Because the leap here is opening up that 2nd dimension even while keeping the UI constrained to just left-and-right. (In the interests of context, I should mention that abstract flash game checker showed me with just one button of input; you were always turning up or turning down. But it's not really that interesting; you could implement FD or Johnny with just 1 bit of input producing either left or right, and to hold still you have to rapidly toggle it.)

The difference is that Falldown does almost nothing with that extra dimension, and Johnny leverages it in a lot of different ways that makes it a far more interesting game, at least until the speed overcomes my speed of planning.

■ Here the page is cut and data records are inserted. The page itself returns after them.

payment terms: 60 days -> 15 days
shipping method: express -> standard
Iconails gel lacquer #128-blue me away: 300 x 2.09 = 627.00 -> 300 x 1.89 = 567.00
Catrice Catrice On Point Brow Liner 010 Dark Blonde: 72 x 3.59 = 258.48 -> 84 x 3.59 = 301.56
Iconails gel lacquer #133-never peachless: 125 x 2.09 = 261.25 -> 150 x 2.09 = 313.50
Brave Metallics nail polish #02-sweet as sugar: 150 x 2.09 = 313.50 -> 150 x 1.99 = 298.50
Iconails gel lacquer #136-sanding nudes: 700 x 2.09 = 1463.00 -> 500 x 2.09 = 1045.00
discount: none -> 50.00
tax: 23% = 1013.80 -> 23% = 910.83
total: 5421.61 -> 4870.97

Here's how Falldown uses the 2nd D:

Here's how THWJ leverages it: THWJ also throws in non-height-related things: THWJ also has features which don't practically impact the overall sense of gameplay, although they provide moment-to-moment things: And in totally unrelated discussion, THWJ also seems to have a 'savior mode' where it cheats and tries to put platforms under you when you fall off the bottom. If that's not really true, then I got awfully lucky awfully often. After the first time I played and died on my third or so platform from it disappearing, I don't think I ever died from it again, and not because I was smart about it, but because there always seemed to be another platform right below it--possibly due to savoiring. Also, one time I took a leap of faith because I was basically screwed, and I landed on an offscreen platform, but overcontrolled and fell off it... only to land on ANOTHER offscreen platform below it. It just seemed to happen way too often.

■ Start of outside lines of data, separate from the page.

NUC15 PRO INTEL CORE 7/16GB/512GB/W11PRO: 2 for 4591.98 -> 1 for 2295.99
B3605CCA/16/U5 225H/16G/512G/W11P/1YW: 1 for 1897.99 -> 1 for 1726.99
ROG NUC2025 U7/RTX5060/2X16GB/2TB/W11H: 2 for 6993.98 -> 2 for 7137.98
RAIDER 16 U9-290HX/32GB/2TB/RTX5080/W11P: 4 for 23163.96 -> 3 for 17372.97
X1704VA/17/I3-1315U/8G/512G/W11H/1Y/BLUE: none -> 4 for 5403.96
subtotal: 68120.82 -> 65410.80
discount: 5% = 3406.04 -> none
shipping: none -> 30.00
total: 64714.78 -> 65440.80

Back when I first played Falldown, I didn't think of Ski, but I did notice that I didn't like how it sped up. As it sped up, it just moved the bars up the screen faster, but you never saw more than one bar at a time. Clearly equivalent but more interesting is to have the bars move at the same time but become more closely spaced--and this was what Ski did, IIRC. So I'd argue that Falldown is an ok concept but poorly thought through (I guess you can't call this 'tuning', but I'm not sure what you do call it. 'Revision' in writing.)

THWJ I believe just speeds up, but that's actually the _right_ thing to do when you have narrow bars and wide gaps. The equivalent mistake in THWJ would be for it to not speed up, but instead for the platforms to become more and more widely spaced vertically (which would reduce your planning/reaction time more). Keeping the platforms at a fixed density and speeding up the descent works much better.

So, my conclusion is that THWJ radically expands the gameplay possibilities from Falldown to make a much more interesting game with a surprising amount of interest and choice from only left-right controls. But I find the gameplay a little too unvaried and the constant tension monotonous as well to think it's much more than a demonstration that this mode of gameplay can be entertaining. But I think I knew that from the SMB3 levels.


I discussed the gameplay/mechanics but I forgot to comment on the obvious aesthetic differences between THWJ and Falldown.

Do we have a word for "everything that's not gameplay"? In this case I want to talk about the visual aesthetic and the setting (i.e. the textual backstory in the readme) together. I'm going to call this the "context" (that is, this is the context provided for the abstract game mechanics).

Although there may not be anything wrong with abstract aesthetics, I think THWJ is a pretty strong example for the whole "people are more interesting" argument. Even if it doesn't really matter while playing that you're pursuing your kidnapped girlfriend, I think it's a nice (albeit cliche) touch that probably gives some people (not me) a little more motivation to try to win. And clearly seeing a guy on the screen is a huge win in terms of "oww"ness and peril. So yeah, hands down THWJ leverages the superior production value successfully.

Ok, I never actually used the word "context" I defined. Nevermind.